§ **EXERCISE OBJECTIVE**: Could you repeat the records below exactly as written?

Data extracted from a collection
• • • • •

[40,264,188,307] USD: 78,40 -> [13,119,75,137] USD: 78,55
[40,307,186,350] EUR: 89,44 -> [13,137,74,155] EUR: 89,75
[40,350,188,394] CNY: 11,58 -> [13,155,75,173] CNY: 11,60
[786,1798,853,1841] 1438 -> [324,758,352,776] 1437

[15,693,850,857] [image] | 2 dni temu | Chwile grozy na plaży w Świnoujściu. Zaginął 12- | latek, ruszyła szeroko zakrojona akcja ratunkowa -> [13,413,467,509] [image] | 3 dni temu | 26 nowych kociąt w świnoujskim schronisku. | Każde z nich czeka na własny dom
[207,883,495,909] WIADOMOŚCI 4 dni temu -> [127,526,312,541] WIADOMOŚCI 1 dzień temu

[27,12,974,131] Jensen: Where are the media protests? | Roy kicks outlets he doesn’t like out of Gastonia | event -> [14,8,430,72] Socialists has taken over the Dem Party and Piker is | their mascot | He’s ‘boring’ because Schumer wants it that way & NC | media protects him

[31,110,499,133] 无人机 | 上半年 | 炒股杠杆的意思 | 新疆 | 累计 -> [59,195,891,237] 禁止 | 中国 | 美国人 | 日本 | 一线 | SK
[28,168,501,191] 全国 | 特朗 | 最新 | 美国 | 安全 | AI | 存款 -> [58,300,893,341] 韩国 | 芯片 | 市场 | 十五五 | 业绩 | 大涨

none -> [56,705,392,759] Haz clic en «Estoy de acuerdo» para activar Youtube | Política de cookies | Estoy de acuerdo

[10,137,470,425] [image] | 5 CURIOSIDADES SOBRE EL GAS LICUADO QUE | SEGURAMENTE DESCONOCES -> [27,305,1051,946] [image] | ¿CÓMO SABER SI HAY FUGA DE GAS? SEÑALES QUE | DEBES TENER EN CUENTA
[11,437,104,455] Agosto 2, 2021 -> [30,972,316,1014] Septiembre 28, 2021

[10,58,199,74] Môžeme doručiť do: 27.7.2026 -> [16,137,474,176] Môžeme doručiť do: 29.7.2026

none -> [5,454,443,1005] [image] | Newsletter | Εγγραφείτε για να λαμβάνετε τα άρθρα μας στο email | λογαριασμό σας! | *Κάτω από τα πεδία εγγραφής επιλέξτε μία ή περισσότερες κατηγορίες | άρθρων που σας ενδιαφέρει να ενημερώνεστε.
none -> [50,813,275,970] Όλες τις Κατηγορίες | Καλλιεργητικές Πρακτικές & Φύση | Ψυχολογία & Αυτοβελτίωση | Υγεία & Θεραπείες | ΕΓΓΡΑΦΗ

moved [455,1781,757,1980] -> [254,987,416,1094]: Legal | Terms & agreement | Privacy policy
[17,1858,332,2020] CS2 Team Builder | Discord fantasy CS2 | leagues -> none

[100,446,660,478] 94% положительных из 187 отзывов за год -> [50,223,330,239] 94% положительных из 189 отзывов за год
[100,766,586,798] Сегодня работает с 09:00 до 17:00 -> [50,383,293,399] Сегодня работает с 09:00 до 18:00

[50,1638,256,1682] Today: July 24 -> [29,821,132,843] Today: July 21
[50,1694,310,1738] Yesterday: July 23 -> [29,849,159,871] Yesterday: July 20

• • • • •

§ **SOLUTION FOR THIS PROBLEM**:
[40,264,188,307] USD: 78,40 -> [13,119,75,137] USD: 78,55
[40,307,186,350] EUR: 89,44 -> [13,137,74,155] EUR: 89,75
[40,350,188,394] CNY: 11,58 -> [13,155,75,173] CNY: 11,60
[786,1798,853,1841] 1438 -> [324,758,352,776] 1437

[15,693,850,857] [image] | 2 dni temu | Chwile grozy na plaży w Świnoujściu. Zaginął 12- | latek, ruszyła szeroko zakrojona akcja ratunkowa -> [13,413,467,509] [image] | 3 dni temu | 26 nowych kociąt w świnoujskim schronisku. | Każde z nich czeka na własny dom
[207,883,495,909] WIADOMOŚCI 4 dni temu -> [127,526,312,541] WIADOMOŚCI 1 dzień temu

[27,12,974,131] Jensen: Where are the media protests? | Roy kicks outlets he doesn’t like out of Gastonia | event -> [14,8,430,72] Socialists has taken over the Dem Party and Piker is | their mascot | He’s ‘boring’ because Schumer wants it that way & NC | media protects him

[31,110,499,133] 无人机 | 上半年 | 炒股杠杆的意思 | 新疆 | 累计 -> [59,195,891,237] 禁止 | 中国 | 美国人 | 日本 | 一线 | SK
[28,168,501,191] 全国 | 特朗 | 最新 | 美国 | 安全 | AI | 存款 -> [58,300,893,341] 韩国 | 芯片 | 市场 | 十五五 | 业绩 | 大涨

none -> [56,705,392,759] Haz clic en «Estoy de acuerdo» para activar Youtube | Política de cookies | Estoy de acuerdo

[10,137,470,425] [image] | 5 CURIOSIDADES SOBRE EL GAS LICUADO QUE | SEGURAMENTE DESCONOCES -> [27,305,1051,946] [image] | ¿CÓMO SABER SI HAY FUGA DE GAS? SEÑALES QUE | DEBES TENER EN CUENTA
[11,437,104,455] Agosto 2, 2021 -> [30,972,316,1014] Septiembre 28, 2021

[10,58,199,74] Môžeme doručiť do: 27.7.2026 -> [16,137,474,176] Môžeme doručiť do: 29.7.2026

none -> [5,454,443,1005] [image] | Newsletter | Εγγραφείτε για να λαμβάνετε τα άρθρα μας στο email | λογαριασμό σας! | *Κάτω από τα πεδία εγγραφής επιλέξτε μία ή περισσότερες κατηγορίες | άρθρων που σας ενδιαφέρει να ενημερώνεστε.
none -> [50,813,275,970] Όλες τις Κατηγορίες | Καλλιεργητικές Πρακτικές & Φύση | Ψυχολογία & Αυτοβελτίωση | Υγεία & Θεραπείες | ΕΓΓΡΑΦΗ

moved [455,1781,757,1980] -> [254,987,416,1094]: Legal | Terms & agreement | Privacy policy
[17,1858,332,2020] CS2 Team Builder | Discord fantasy CS2 | leagues -> none

[100,446,660,478] 94% положительных из 187 отзывов за год -> [50,223,330,239] 94% положительных из 189 отзывов за год
[100,766,586,798] Сегодня работает с 09:00 до 17:00 -> [50,383,293,399] Сегодня работает с 09:00 до 18:00

[50,1638,256,1682] Today: July 24 -> [29,821,132,843] Today: July 21
[50,1694,310,1738] Yesterday: July 23 -> [29,849,159,871] Yesterday: July 20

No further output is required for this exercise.